13 марта
Но все-таки пророком. Или скорее – жрецом. У него было божество. И он, не забывая хозяйственных соображений, без которых развалился бы храм, помнил и для чего храм построен. Говорил просто до чрезвычайности, подчеркнуто избегая громких слов, наивно мигая белыми глазками, – о нет, не был он простаком и вел дело тонко.

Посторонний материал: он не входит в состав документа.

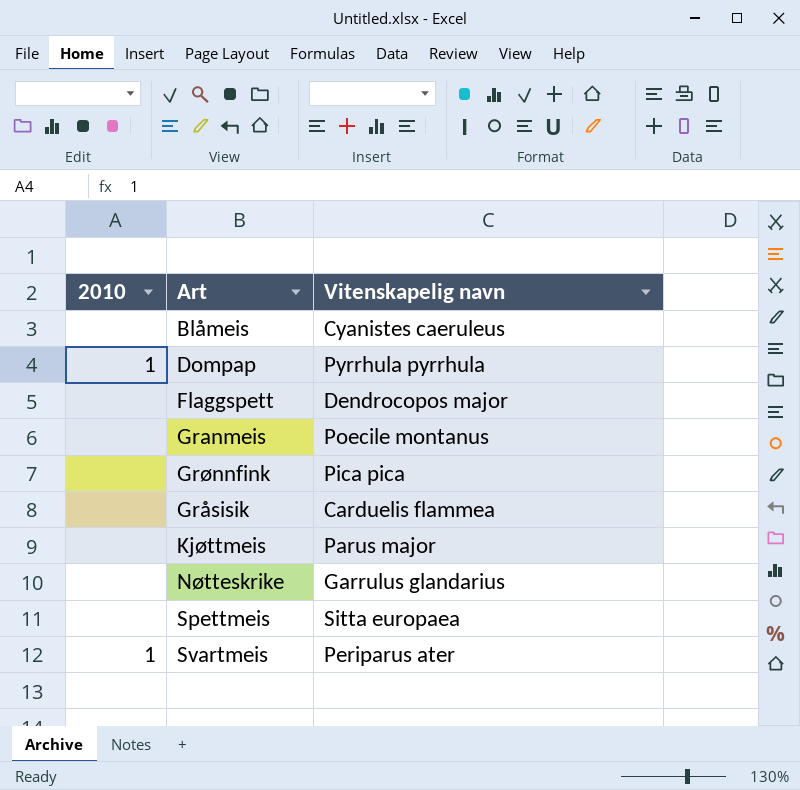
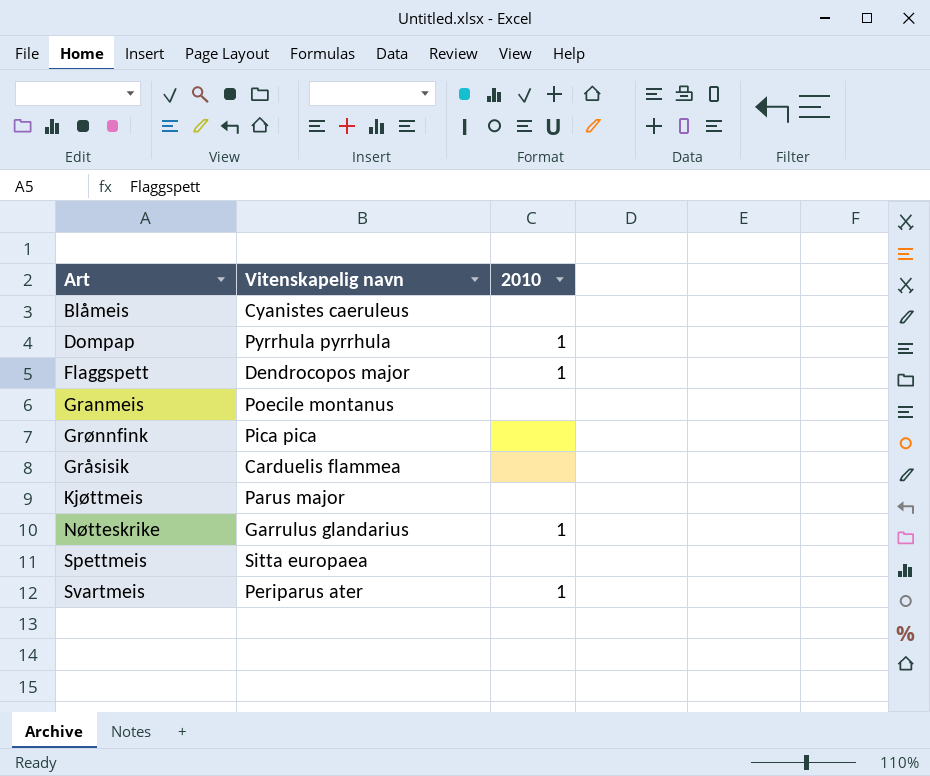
column 2010 | position: 1 -> 3
Flaggspett | 2010: none -> 1
Nøtteskrike | 2010: none -> 1

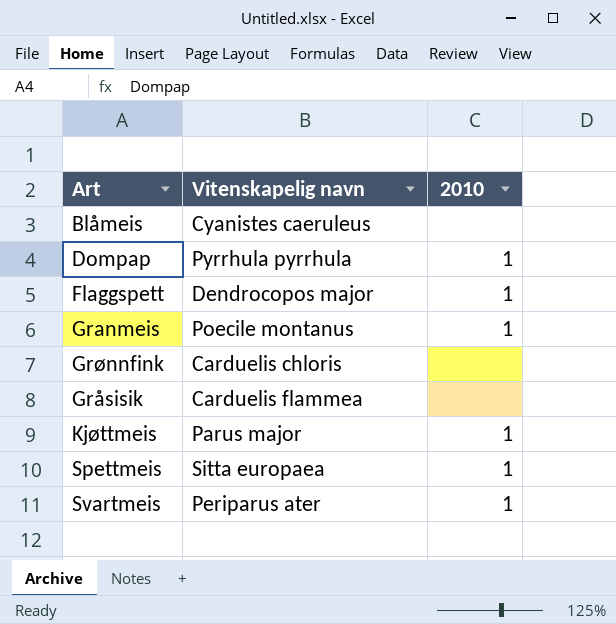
row Nøtteskrike: Garrulus glandarius | 1 -> none
Granmeis | 2010: none -> 1
Grønnfink | Vitenskapelig navn: Pica pica -> Carduelis chloris
Kjøttmeis | 2010: none -> 1
Spettmeis | 2010: none -> 1

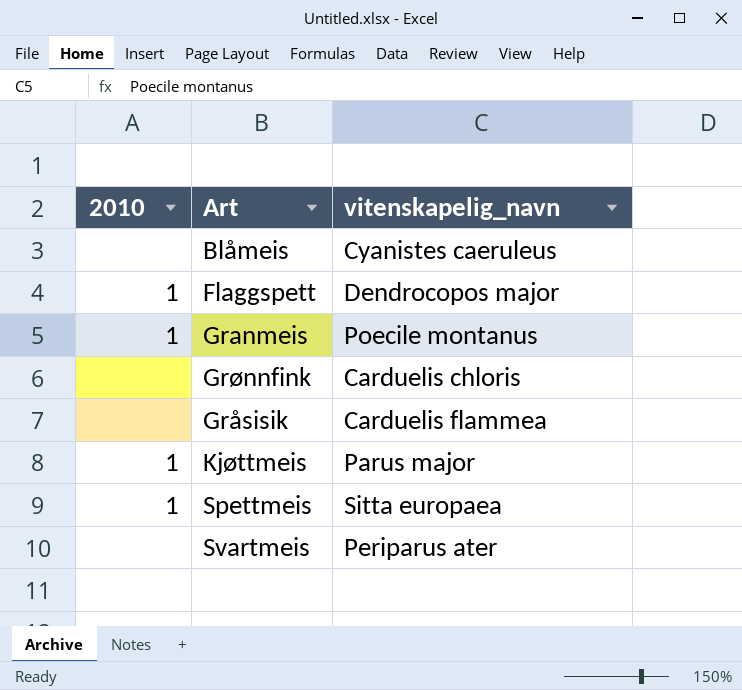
column 2010 | position: 3 -> 1
column name: Vitenskapelig navn -> vitenskapelig_navn
row Dompap: Pyrrhula pyrrhula | 1 -> none
Svartmeis | 2010: 1 -> none

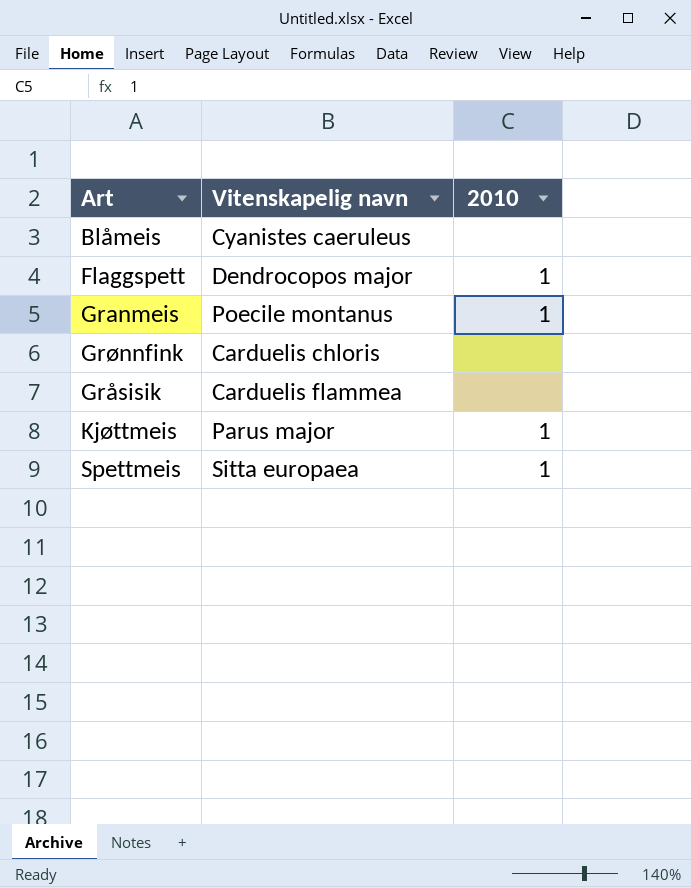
column name: vitenskapelig_navn -> Vitenskapelig navn
column 2010 | position: 1 -> 3
row Svartmeis: none | Periparus ater -> none

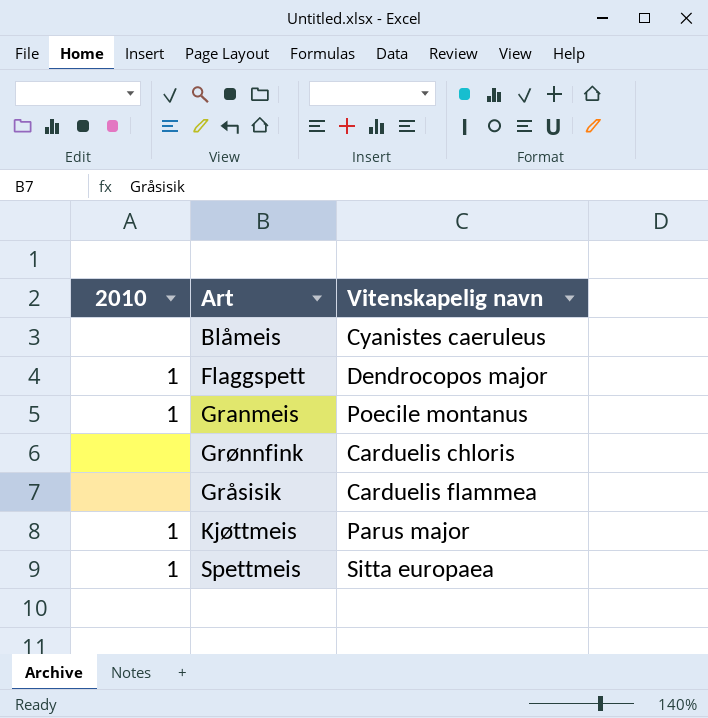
column 2010 | position: 3 -> 1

В тот период Художественный театр от избытка сил выбросил множество ветвей – вернее, породил много здоровых детей, развивавшихся в новой среде, в новом направлении, как, например, Вахтанговский театр, но связанных с отцом своим, тогда еще живым и крепким[1] . И в ТЮЗе преподавала систему Станиславского и помогала режиссерам работать с артистами над ролью Лиля Шик, по сцене Елагина, очень образованная, очень московская, очень крупная, с крупными чертами лица, похожая на портрет мисс Сиддонс, который и висел у нее над кроватью. Аристократизм высокой театральной среды угадывался и в жестах ее, и в подборе слов (увы, и она не чуждалась ненавистной мне фразы «в каком-то смысле»), и во всем характере ее жизни. И у нее было божество, и служила она ему с истинным благочестием. Она внесла в ТЮЗ дух второго поколения мхатовцев: дух Сулержицкого, Михаила Чехова, студий. И прежде всего дух Вахтангова несомненно сопутствовал ей. В существе ее угадывалась духовность и другого рода – она была человеком верующим. Я любил разговаривать с ней. Отчетливые московские, мхатовские жесты ее и говор меня трогали и радовали. Два этих служителя тюзовского храма – Брянцев и Елагина – помогали делу своей верой.
14 марта
У Зона веры, духовности в том качестве, в той мере, что у Брянцева и Елагиной, не наблюдалось. Но у него было чувство божества, вызванное трезвостью натуры. Он отлично понимал, что дело есть дело, понимал необходимость веры. Он понимал, что речами на собраниях и нытьем и канюченьем в разговорах места в искусстве не завоюешь. И он стал учиться. Учиться упорно, безостановочно, от постановки к постановке, ища все новые и новые приемы, за что неоднократно был обвиняем Макарьевым в беспринципности. Он писал пьесы с Бруштейн, то условные, то реалистические – в зависимости от времени, решал их от раза к разу все интересней и, наконец, стал учиться системе у самого Станиславского, причем пользовался своими знаниями для работы, а не для молитв и деклараций. Он все рос, а Брянцев, занятый руководством, слабел. Он имел одну, известную всему театру, особенность: засыпал на репетициях, на чтении новых пьес, объясняя это малокровием мозга. И эта особенность усилилась, и он перестал почти ставить без сорежиссеров. Самые сильные в труппе стали тяготеть к Зону, а самые слабые, боясь за себя, напоминая всем и каждому о своей верности идее детского театра, – к Брянцеву. И Макарьев выступал из всех скважин, всех пор ТЮЗа. Каждый новый успех Зона объявлялся каким-то не таким, в каком-то смысле провалом. И театр раскололся. Дальнейшая судьба обоих театров печальна. В конечном итоге Зона погубило отсутствие истинной духовности. В труппе его перессорились в эвакуации.